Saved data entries
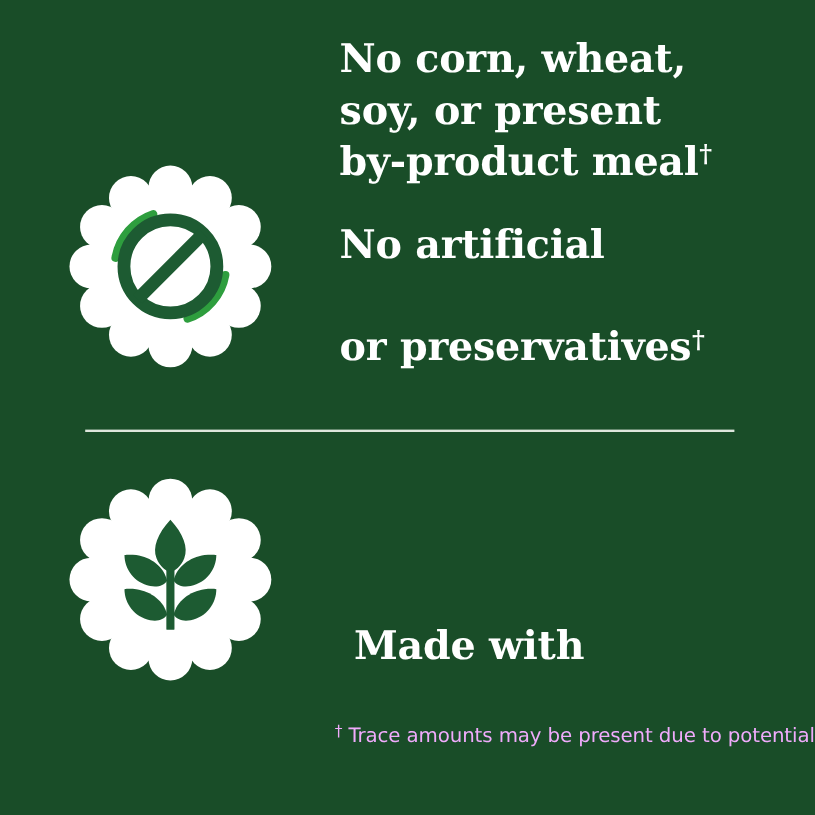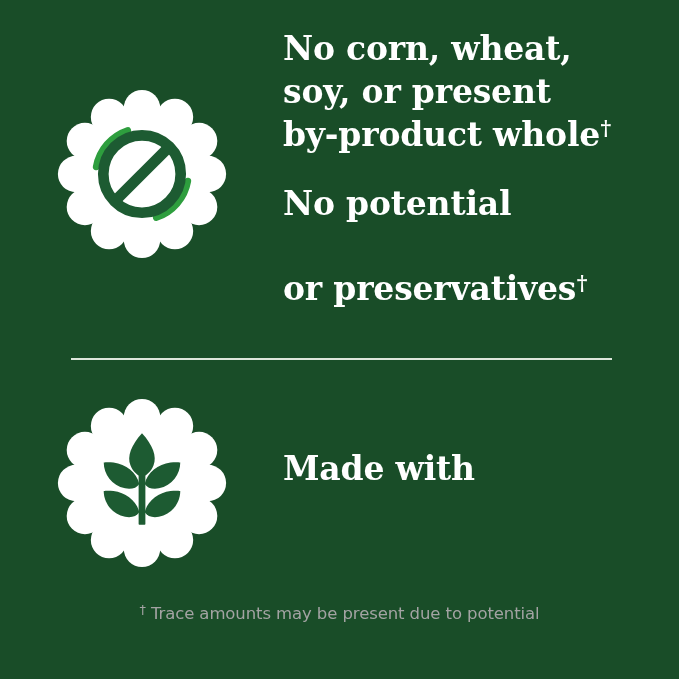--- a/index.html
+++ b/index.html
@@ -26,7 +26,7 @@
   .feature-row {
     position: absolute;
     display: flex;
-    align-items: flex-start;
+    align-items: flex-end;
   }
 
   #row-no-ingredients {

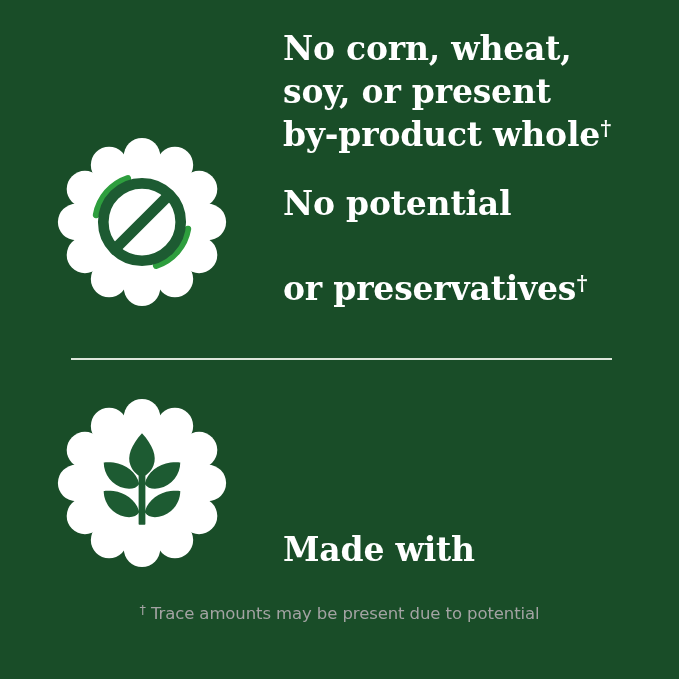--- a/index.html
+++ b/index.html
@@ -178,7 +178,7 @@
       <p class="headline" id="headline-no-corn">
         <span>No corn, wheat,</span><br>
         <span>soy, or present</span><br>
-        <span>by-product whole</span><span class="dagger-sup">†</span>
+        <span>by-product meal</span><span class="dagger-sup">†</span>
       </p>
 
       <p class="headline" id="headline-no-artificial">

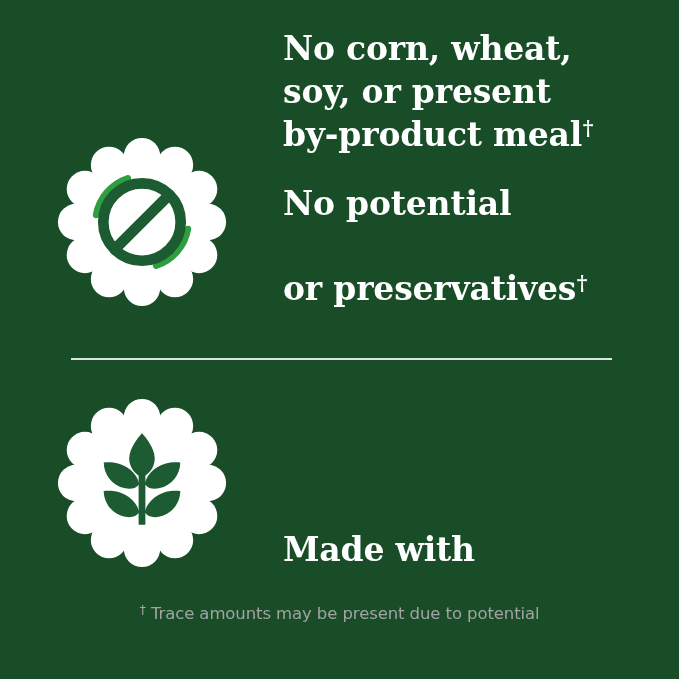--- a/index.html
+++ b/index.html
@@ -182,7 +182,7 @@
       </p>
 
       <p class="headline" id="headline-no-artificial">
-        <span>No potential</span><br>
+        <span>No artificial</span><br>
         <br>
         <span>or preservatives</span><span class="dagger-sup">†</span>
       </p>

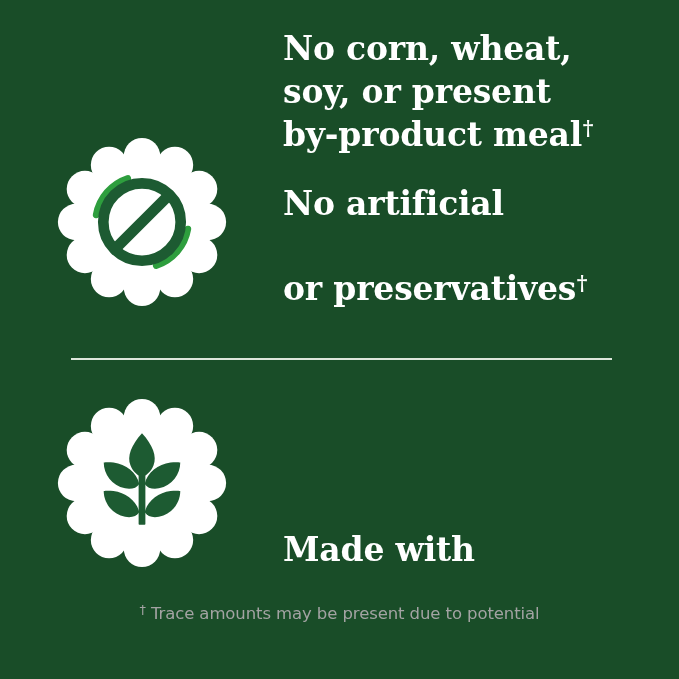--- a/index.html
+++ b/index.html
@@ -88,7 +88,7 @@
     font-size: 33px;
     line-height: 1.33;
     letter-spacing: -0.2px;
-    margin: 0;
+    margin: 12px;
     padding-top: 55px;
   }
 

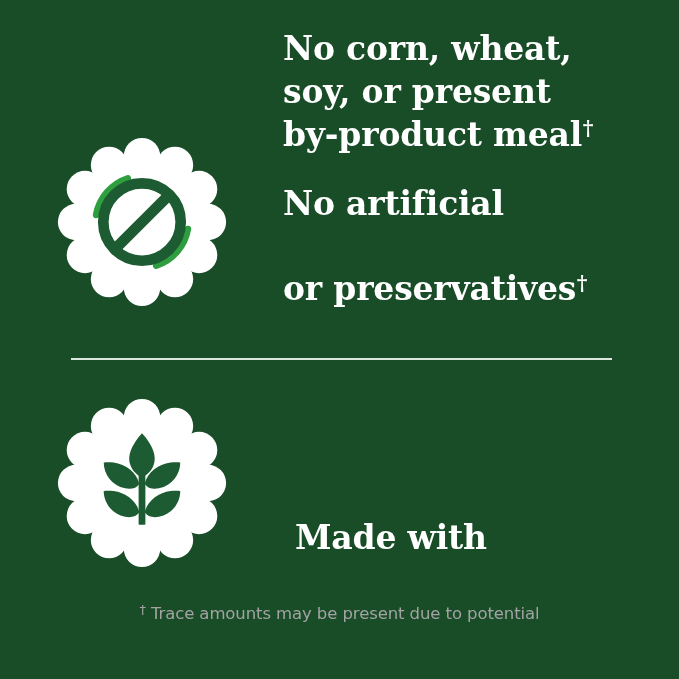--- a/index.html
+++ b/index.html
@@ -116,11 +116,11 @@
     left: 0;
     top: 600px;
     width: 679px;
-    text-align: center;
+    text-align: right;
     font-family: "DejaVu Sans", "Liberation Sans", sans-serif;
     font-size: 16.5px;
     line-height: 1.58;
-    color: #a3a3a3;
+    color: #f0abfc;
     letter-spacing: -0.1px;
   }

== Assignment ==
Every line of the data that includes the word "letter" should be copied.

== Solution to the problem ==
     letter-spacing: -0.2px;
     letter-spacing: -0.1px;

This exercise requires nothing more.